» Task statement
All lines in the material below that contain "Clavadora" should be located and copied.

(Data excerpts)

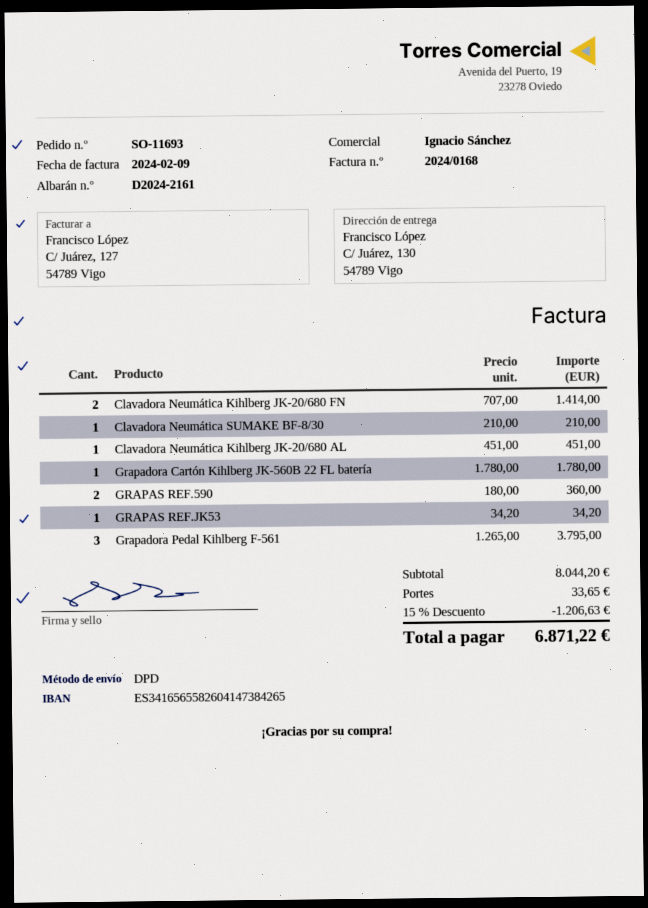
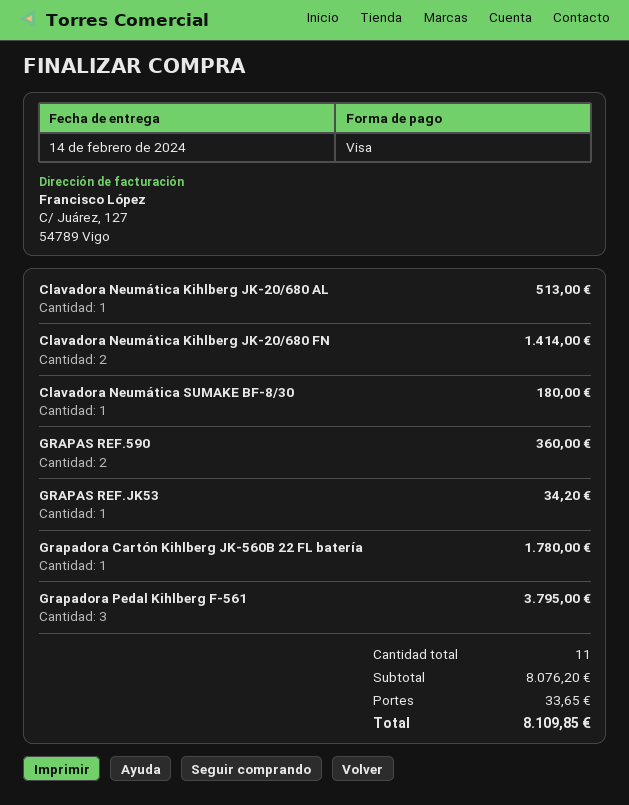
Clavadora Neumática SUMAKE BF-8/30: 1 for 210.00 -> 1 for 180.00
Clavadora Neumática Kihlberg JK-20/680 AL: 1 for 451.00 -> 1 for 513.00
subtotal: 8044.20 -> 8076.20
discount: 15% = 1206.63 -> none
total: 6871.22 -> 8109.85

(End Data excerpts)

» Task solution
Clavadora Neumática SUMAKE BF-8/30: 1 for 210.00 -> 1 for 180.00
Clavadora Neumática Kihlberg JK-20/680 AL: 1 for 451.00 -> 1 for 513.00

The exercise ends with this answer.